Trata-se dos bens adquiridos por dois homossexuais, na constância de relação permanente entre eles, quando os bens sejam exclusiva ou predominantemente registrados em nome de um deles. Nada, portanto, vinculado ao efêmero festejo de Momo.
Estou no rol dos que entendem que a instituição do casamento, assim como a da união estável, se destinam a pessoas de sexos diversos. Minha convicção tem base constitucional. O constituinte de 1988 cuidou de deixar clara a referência ao homem e à mulher para a formação da família legal. Quem pensar de modo diverso terá de, primeiro, lutar pela reforma da Carta Magna, nessa parte.
Tais considerações não excluem a necessidade de resguardar os direitos dos componentes de casais homossexuais, no que refere ao patrimônio comum formado por ambos, para, assim, determinar a solução justa quando entrem em conflito, quando um deles fique impedido de exercer seus direitos ou faleça.
O assunto sofreu graves distorções na opinião pública e na mídia porque se confundiram situações diversas: a do "casamento" de homossexuais e a da sociedade de fato entre eles.
A distorção quando são discutidos assuntos relacionados com família é antiga na história do direito brasileiro. Até a metade deste século era impensável, por exemplo, permitir que a companheira adotasse os apelidos de família do companheiro. Durante os muitos anos em que a Igreja Católica impedia a adoção do divórcio, as relações concubinárias (homem e mulher vivendo juntos, como casados) passaram por longo processo de aceitação social, sobretudo quando um deles fosse casado ou desquitado.

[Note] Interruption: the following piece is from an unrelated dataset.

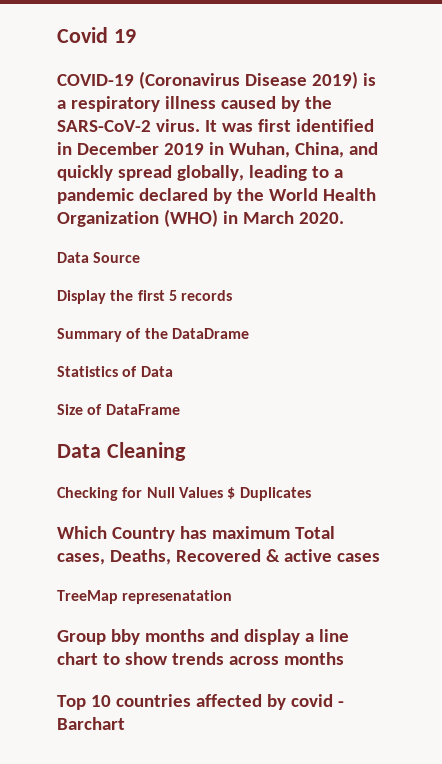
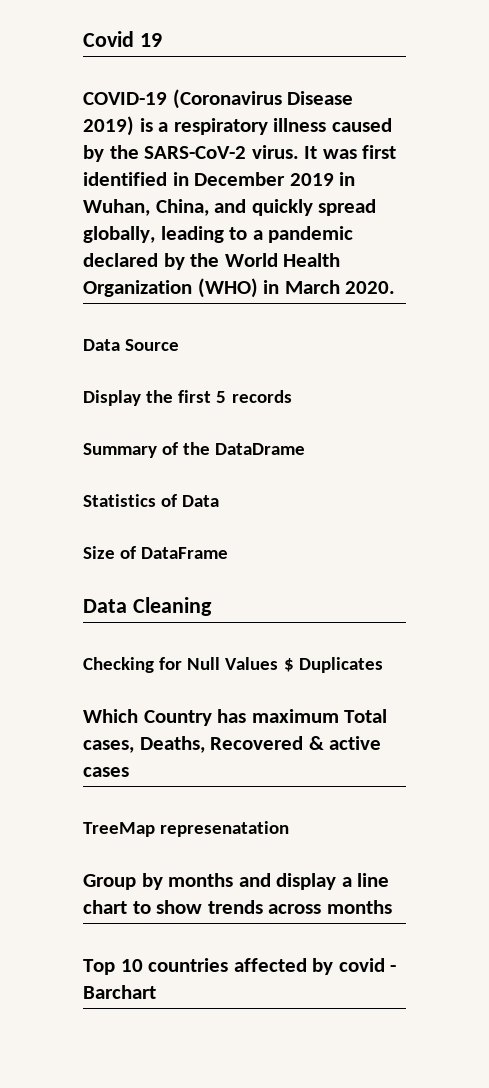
- Group bby months and display a line chart to show trends across months
+ Group by months and display a line chart to show trends across months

O reconhecimento de seus filhos, se casado um dos concubinos, era considerado uma imoralidade e proibido no Código Civil. Os filhos de pessoas solteiras eram registrados, mas com a anotação, constante de suas certidões de nascimento, e assim exibidas por toda vida, de que eram ilegítimos. Passaram muitos anos para que a oposição contra essa discriminação fosse vitoriosa.
Vê-se, portanto, que as transformações sociais encontram resposta muito lenta nas leis. Pode-se dizer que os novos costumes geram situações inusitadas, vindo as composições jurídicas a reboque. Não surpreende, pois, que agora se confunda a relação patrimonial e sucessória dos homossexuais com o casamento deles.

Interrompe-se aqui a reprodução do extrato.